В душе была пустыня.
Ни сладкая, ни горькая… Пресная.
С трудом великим приступил Богдан к утреннему правилу. Голова кружилась, и огонек лампадки то и дело уплывал куда-то в сторону. «Блудны бесы ночью ломят – в избу влезли и снуют: домового Ли хоронят, ведьму замуж выдают», – студенисто всплыли в памяти чеканные строки великого Пу Си-цзина. «Да, – вяло подумал Богдан, механически повторяя слова молитвы, – наверное, это бесы. Искушения к тем наипаче подступают, кто наипаче очиститься восхотел…» Эта мысль оставила его странно равнодушным. Мол, подумаешь, ну – бесы…
Впрочем, поклоны он клал перед иконою истово и крестился от всего сердца.
Но даже читая кафизму, он не мог отделаться от чувства, что в его пустыньке все ж таки пахнет духами. Духами Жанны. Теми, которыми она надушилась тогда, поджидая Богдана, подготовив ему маленький праздник… в их последний вечер.

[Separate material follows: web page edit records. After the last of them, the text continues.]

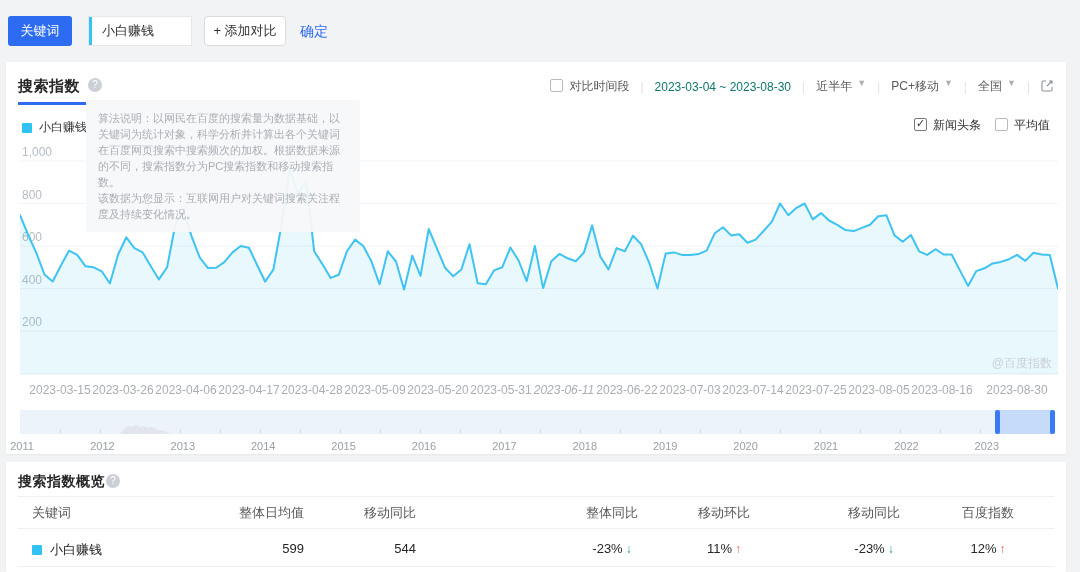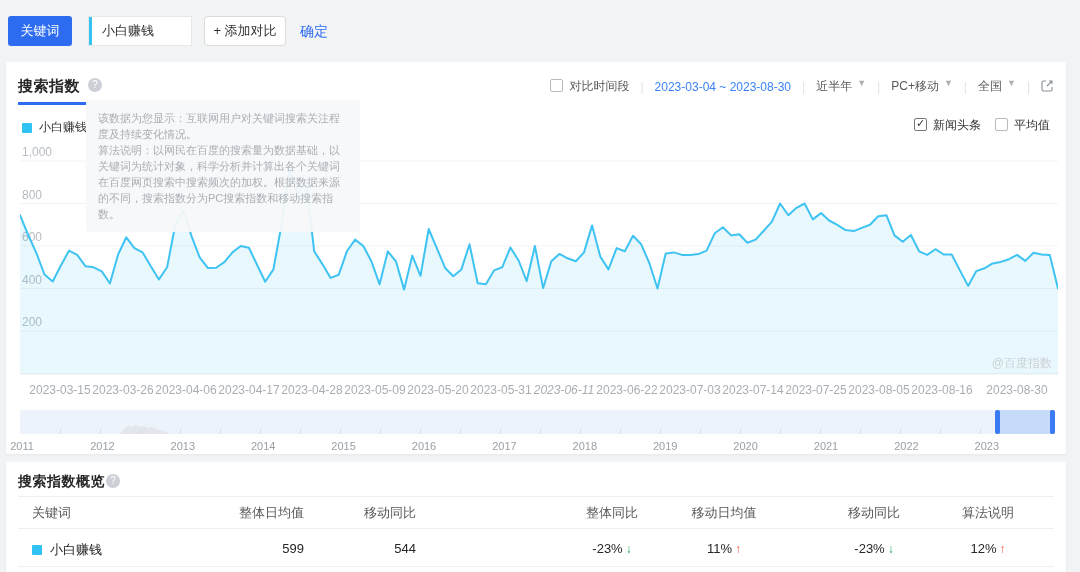"2023-03-04 ~ 2023-08-30" .date-range { color: #3b82f6 -> #0f766e }
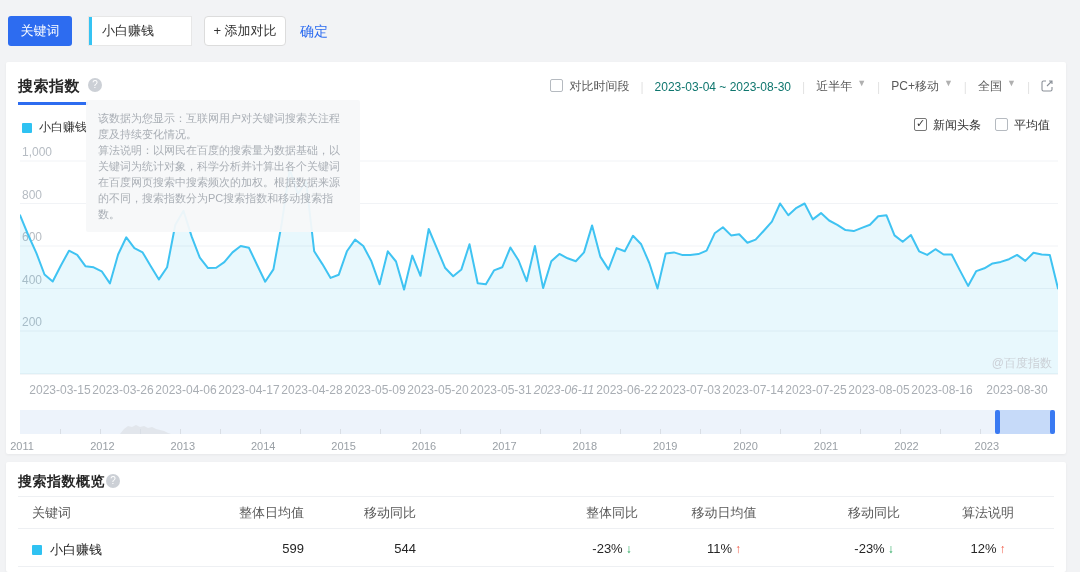"该数据为您显示：互联网用户对关键词搜索关注程度及持续变化情况。" p { order: before "算法说明：以网民在百度的搜索量为数据基础，以关键词为统计对象，科学分析并计算出各" -> after "算法说明：以网民在百度的搜索量为数据基础，以关键词为统计对象，科学分析并计算出各" }
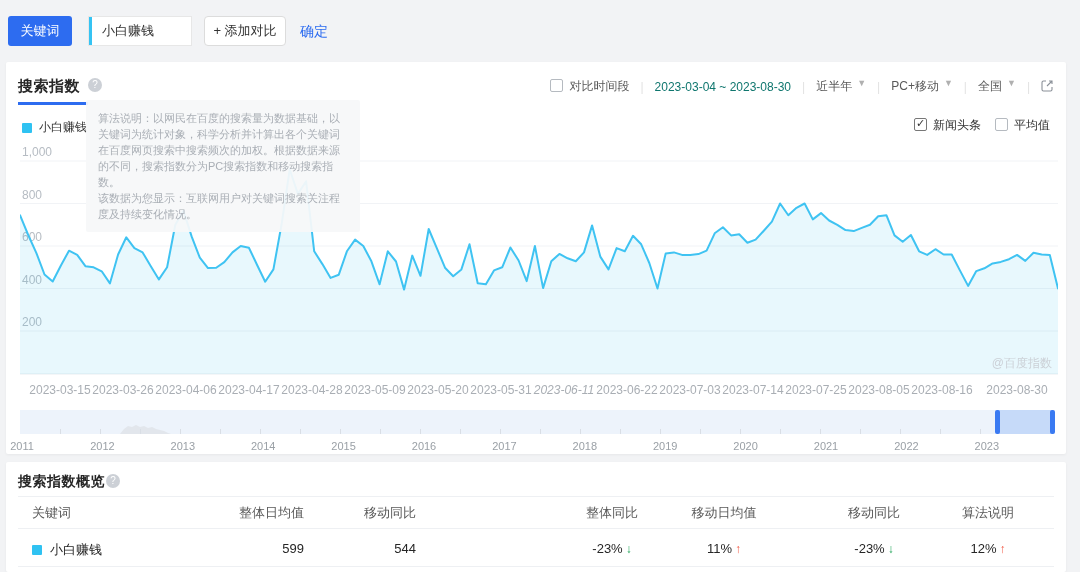"移动日均值" div.th { text: 日均值 -> 环比 }
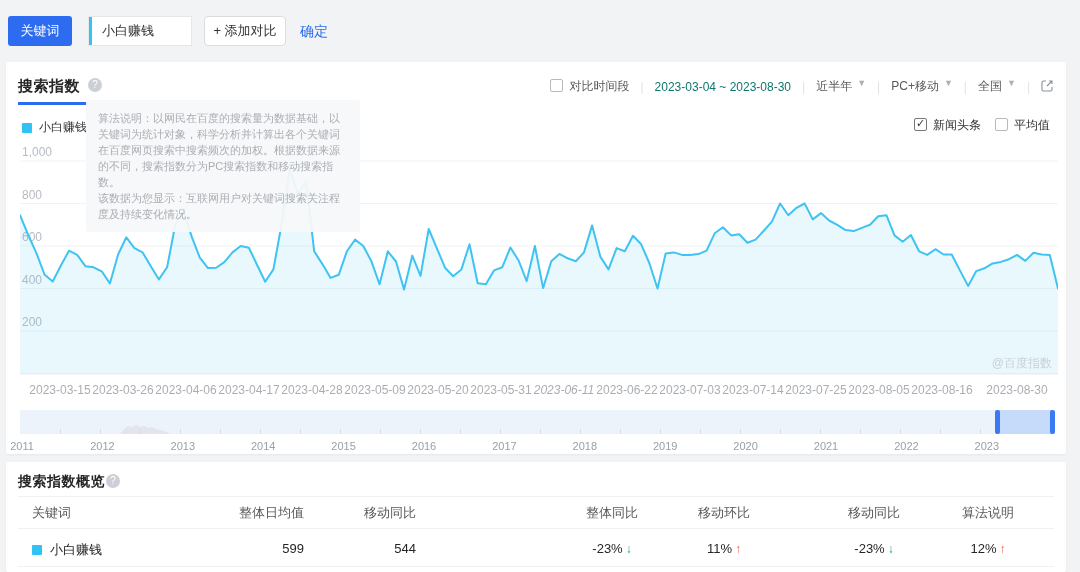"算法说明" div.th { text: 算法说明 -> 百度指数 }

«Нет, конечно, сон, – окончательно решил Богдан. – По-настоящему это не мог быть я. Пять раз подряд… Не я».
Когда он вышел на воздух, ему полегчало. Студеный рассветный ветер окатил чело, ввинтился от шеи под ворот. Богдан глубоко вздохнул, расправляя плечи. На юго-востоке, над островерхими темными соснами, рыжими прожилками разгорались всклокоченные края туч.
И тут он увидел у поворота дороги, шедшей в сторону перекинутой на остров Муксалма валунной дамбы, ту же странную пару в степных треухах. Тангуты подобно каменным изваяниям стояли в трех десятках шагов от пустыньки Богдана и смотрели в его сторону. На таком расстоянии выражение их лиц терялось, но Богдан готов был поклясться, что на них написаны настороженность и неприязнь. И подозрительность. Увидев, что Богдан их заметил, оба резко повернулись, не обменявшись ни словом, и быстро зашагали прочь, вскоре скрывшисьза приземистыми багряными кустарниками, росшимипообочине.
Эта странная встреча напомнила Богдану все, что было с тангутами связано. Словно наяву он опять увидел беспомощно оскаленные зубы мертвой лисички, ее вспоротый мягкий живот. Буквально винтом скрутило Богдана от негодования и ненависти к неизвестному живодеру. Какое зверство! И против кого? Не бурундук и не волк, не личинка какая-нибудь бессмысленная и не вонючая копошащаяся тварь, вроде хорька… нет. Лисичка! Милая, веселая, игривая… чистенькая рыженькая хитруля, Патрикеевна ласковая и своенравная… да это же самый милый, самый лучший зверек, какой лишь бывает на свете Божием! На лисичку поднять руку – это же все равно, что на человека! На женщину!